É de se esperar que o aumento na arrecadação de tributos tenha como consequência a melhoria substancial dos serviços públicos, especialmente quando a economia em questão passa por vigoroso ciclo de expansão, como vem sendo o caso do Brasil. Dezessete anos depois do lançamento do Plano Real, que estabilizou a moeda e inseriu o País no quadro desenvolvimentista emergente, contudo, o que se evidencia tem a forte marca de uma antiga incongruência: a qualidade dos benefícios prestados pelo governo segue muito aquém dos exorbitantes volumes transferidos aos cofres públicos via tributos.

A precariedade da educação e da saúde oferecidas aos brasileiros, conta que também inclui a atuação da iniciativa privada, foi uma das razões que rendeu ao Brasil a simplória 84ª posição no relatório de Índice de Desenvolvimento Humano (IDH) 2011, atrás dos vizinhos Chile (43ª) e Argentina (44ª), além de nações como Cazaquistão (68ª) e Bósnia (74ª). É muito pouco para uma economia que acaba de tomar o lugar do Reino Unido como a sexta maior do mundo e cujo crescimento da carga tributária atingiu 264,49% de 2001 a 2010. A taxa é superior ao ritmo de disparada do PIB brasileiro, que galgou 212,32% no mesmo período, de acordo com o Instituto Brasileiro de Planejamento Tributário (IBPT). “Isso mostra que o governo se expandiu mais que a própria economia”, conclui o diretor do IBPT Fernando Steinbruch. Ele lembra que o levantamento recente, no qual o instituto pondera o IDH e a arrecadação nos 30 países com as maiores cargas tributárias do mundo, o brasileiro é o contribuinte que tem o pior retorno em benefícios, em proporção ao volume de impostos que paga.
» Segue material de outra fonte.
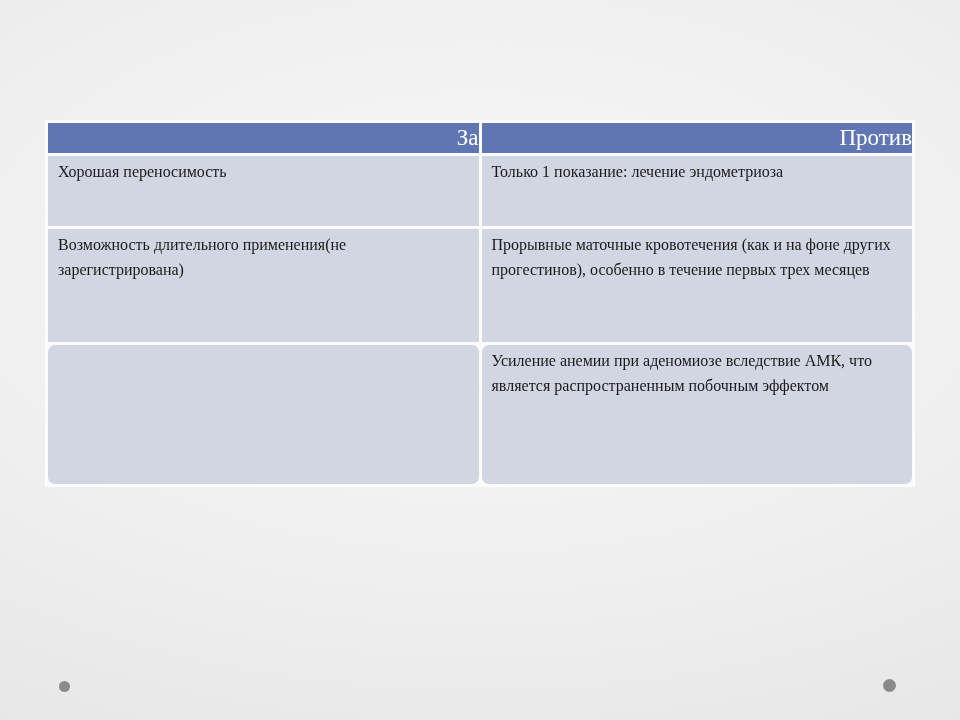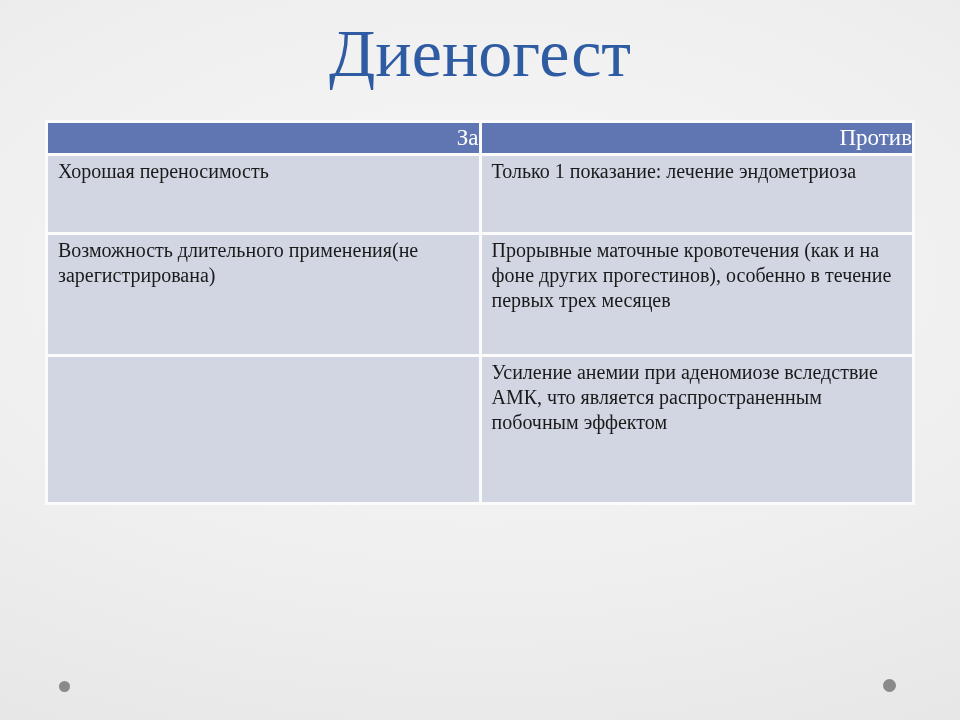"Диеногест" h1.title { html: <h1>Диеногест</h1> -> none }
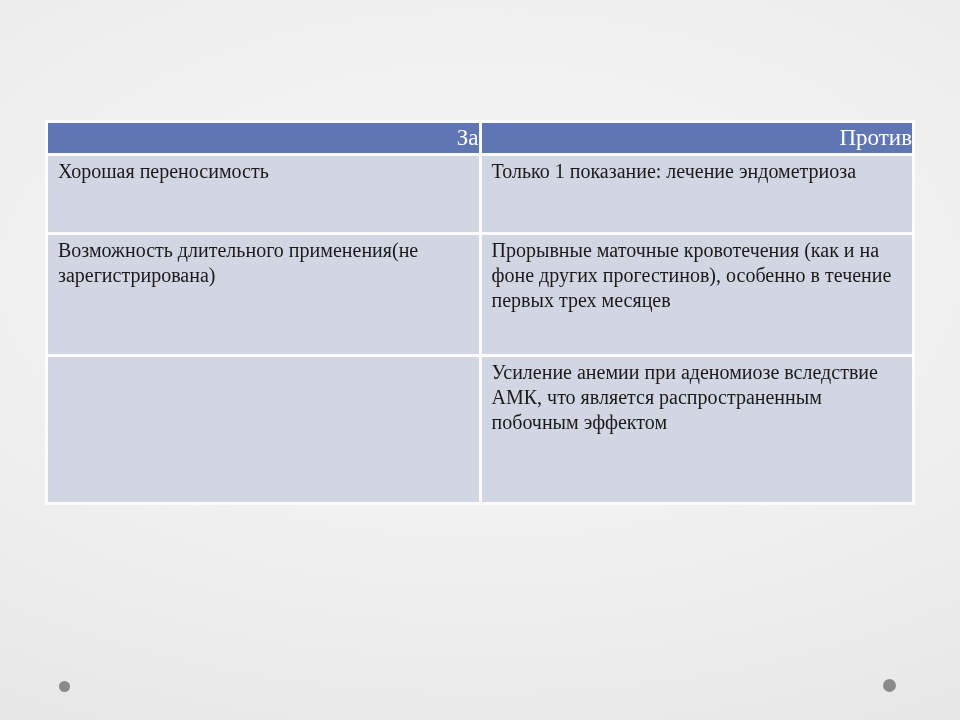"Хорошая переносимость" table.cmp td { font-size: 20px -> 16px; padding: 3px 8px 18px 10px -> 3px 8px 12px 10px }
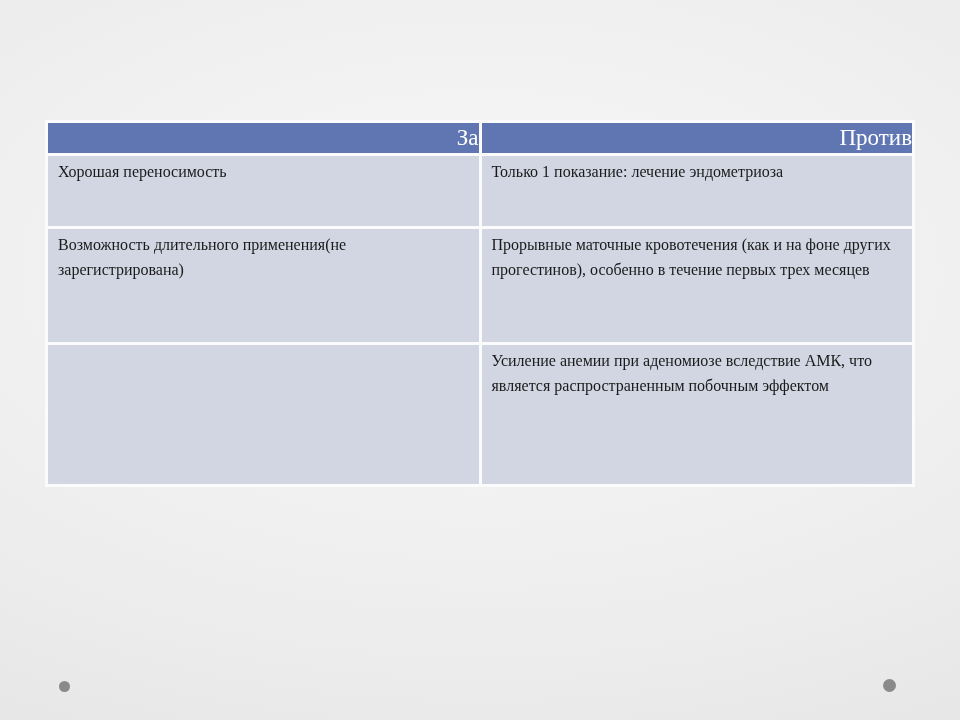"Усиление анемии при аденомиозе" tr.r5 td { border-radius: none -> 7px }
O peso dos tributos sobre a sociedade no Brasil ficou em 35,13% no ano passado, contra os 34,41% do exercício anterior, segundo cálculos dos IBPT. A estimativa do instituto é de que a razão subirá de 0,8 a 1 ponto percentual no País, com o volume recolhido pelo governo aumentando para R$ 1,5 trilhão em 2011, de R$ 1,29 trilhão em 2010. Com uma receita tributária tão expressiva, como se explica o fato de a contrapartida prestada pelo estado brasileiro continuar deixando tanto a desejar? Sem hesitar, o professor do Ibmec Gilberto Braga localiza a resposta na histórica ineficiência da máquina pública, que sofre de corrupção crônica. “A má administração dos recursos impõem duplo custo à boa parte dos brasileiros, que paga uma primeira vez ao governo por benefícios que não utiliza e uma segunda à iniciativa privada, para realmente ter acesso aos serviços”, lamenta.
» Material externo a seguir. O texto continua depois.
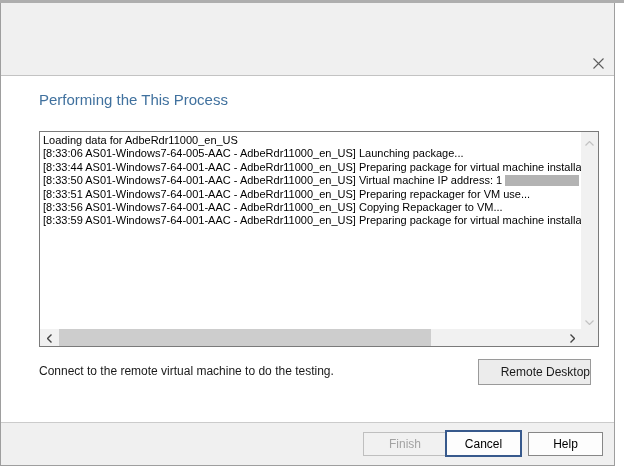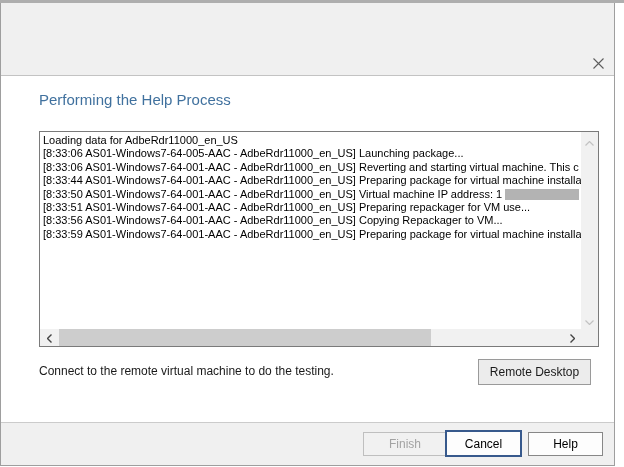"Performing the Help Process" div.page-heading { text: Help -> This }
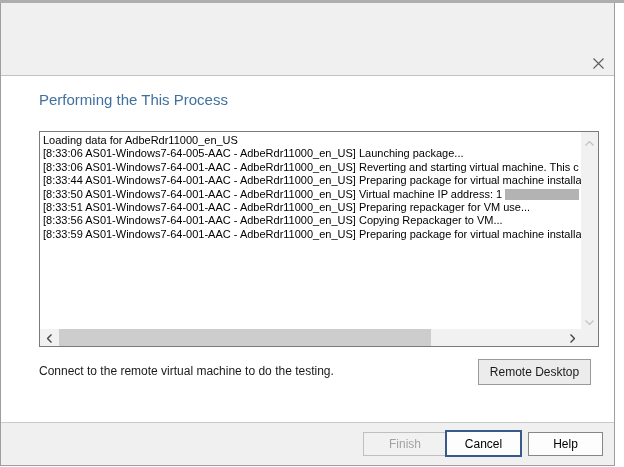"[8:33:06 AS01-Windows7-64-001-AAC -" div.log-line { html: <div><span>[8:33:06 AS01-Windows7-64-001-AAC - AdbeRdr11000_en_US] Reverting and starting virtual machine. This c</span></div> -> none }
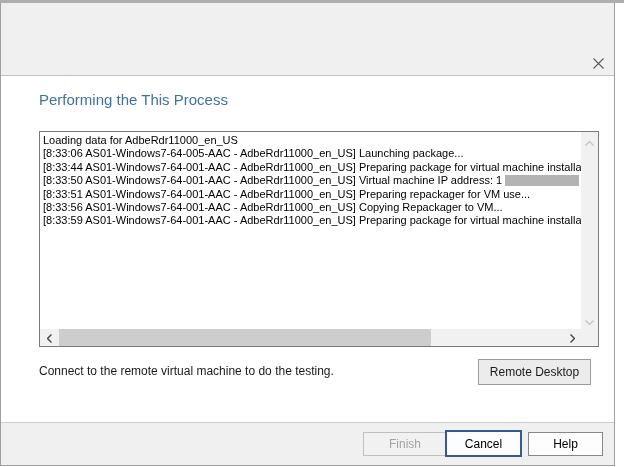"Remote Desktop" .rd-btn { text-align: center -> right }
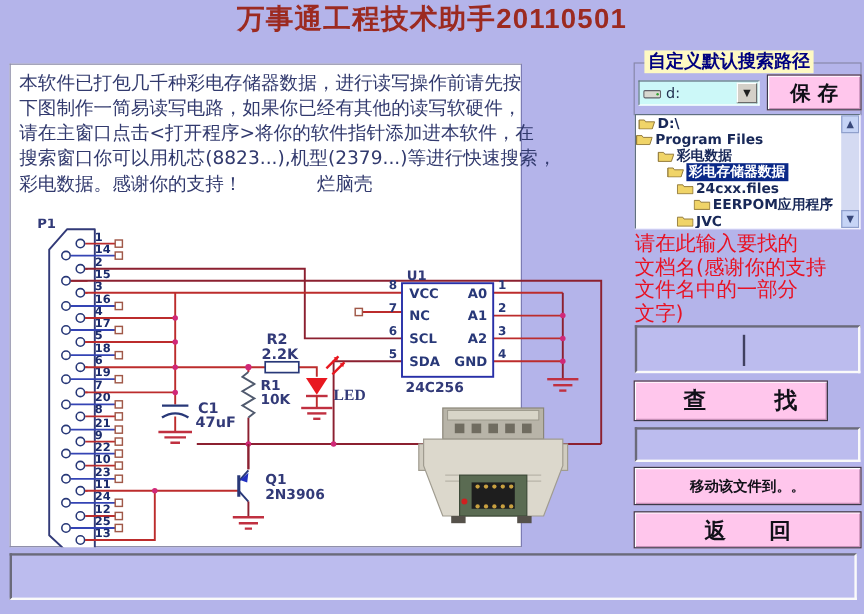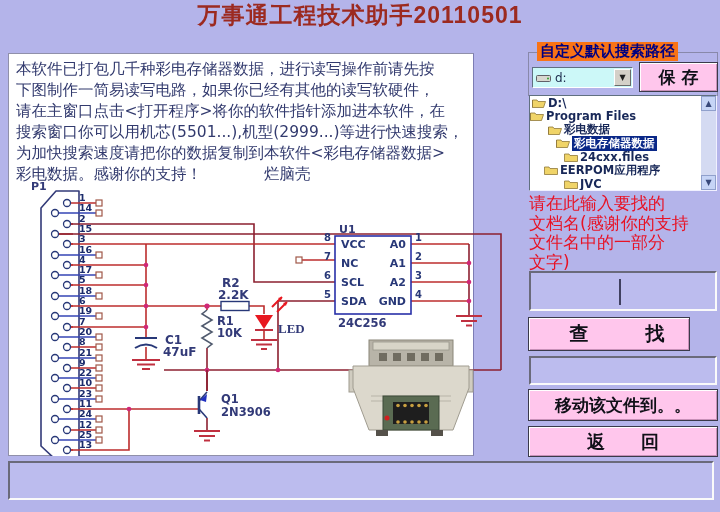"自定义默认搜索路径" #path-group-label { background: #f97316 -> #fef9c3 }
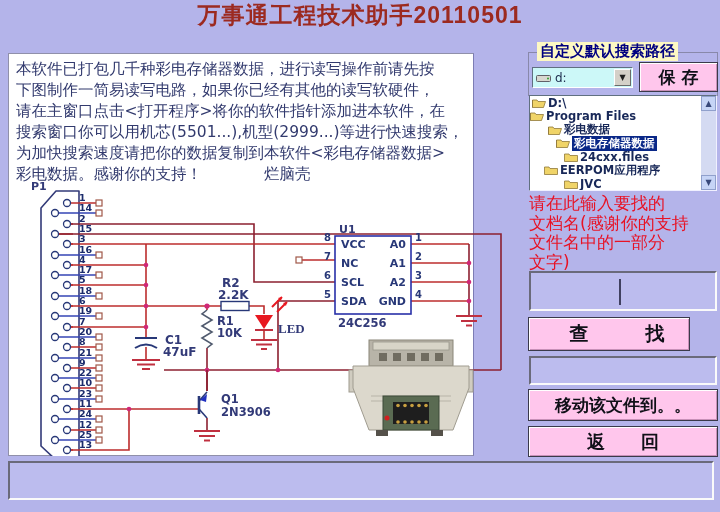"本软件已打包几千种彩电存储器数据，进行读写操作前请先按" #main-panel { width: 466px -> 427px }
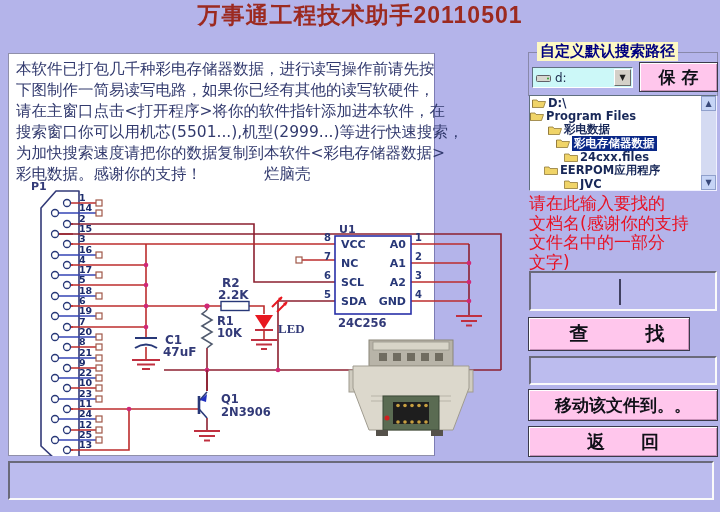"搜索窗口你可以用机芯(5501...),机型(2999...)等进行快速搜索，" span { text: 5501...),机型(2999 -> 8823...),机型(2379 }
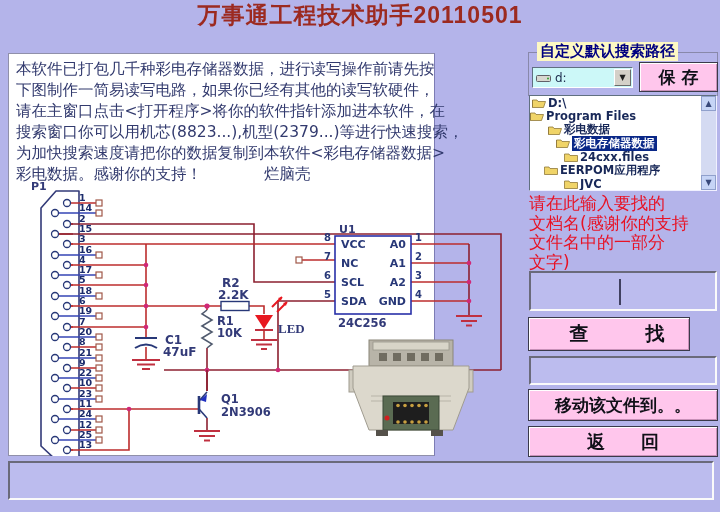"为加快搜索速度请把你的数据复制到本软件<彩电存储器数据>" span { html: <span>为加快搜索速度请把你的数据复制到本软件&lt;彩电存储器数据&gt;</span> -> none }
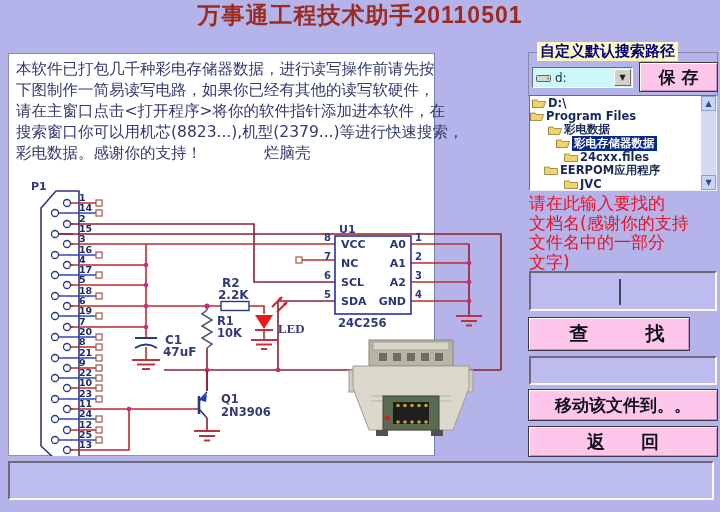"EERPOM应用程序" div.tree-item { padding-left: 14px -> 48px }
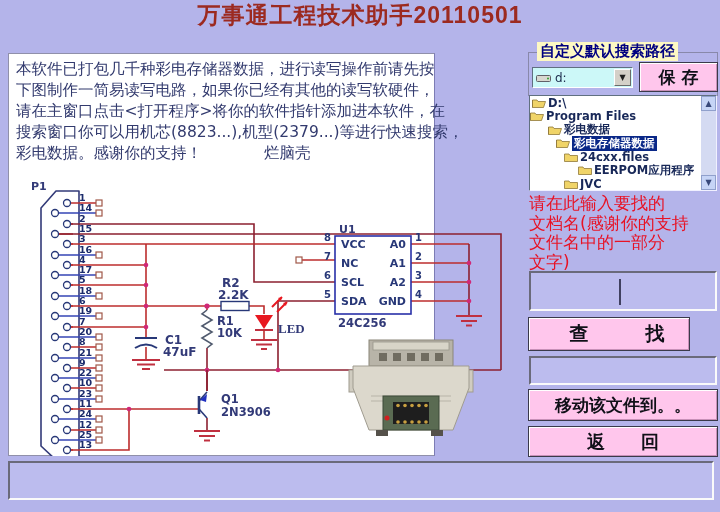"移动该文件到。。" #move-button { font-size: 17px -> 12px }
Além do ponto levantado por Braga, o chefe do departamento Tributário do escritório Almeida Advogados, Fernando Vaisman, identifica a complexidade do modelo nacional como outro aspecto problemático na relação fisco/contribuinte. “Associada ao estratosférico tamanho das alíquotas praticadas no País, a complicada natureza do nosso padrão desestimula o investimento ao mesmo tempo em que estimula a sonegação”, explica. O retrato da restrição que a estrutura local impõe à execução de novos aportes na economia brasileira ficou claro no último relatório de competitividade realizado pelo Fórum Econômico Mundial (WEF, na sigla em inglês). Em um grupo de 142 nações, o Brasil aparece como a mais afetada pelo sistema tributário, como fator limitante da intenção de corporações de atuar e investir no país.
Ibovespa
O índice está encontrando muita dificuldade para superar a faixa dos 60.000 pontos. Os indicadores chineses que serão divulgados no início da semana podem dar o impulso que falta, ou fazê-lo recuar com mais ímpeto. Acima dos 60.500, passará a mirar em 63.890 pontos. Na parte de baixo, os próximos suportes estão em 57.960, 56.312, e 55.300 pontos.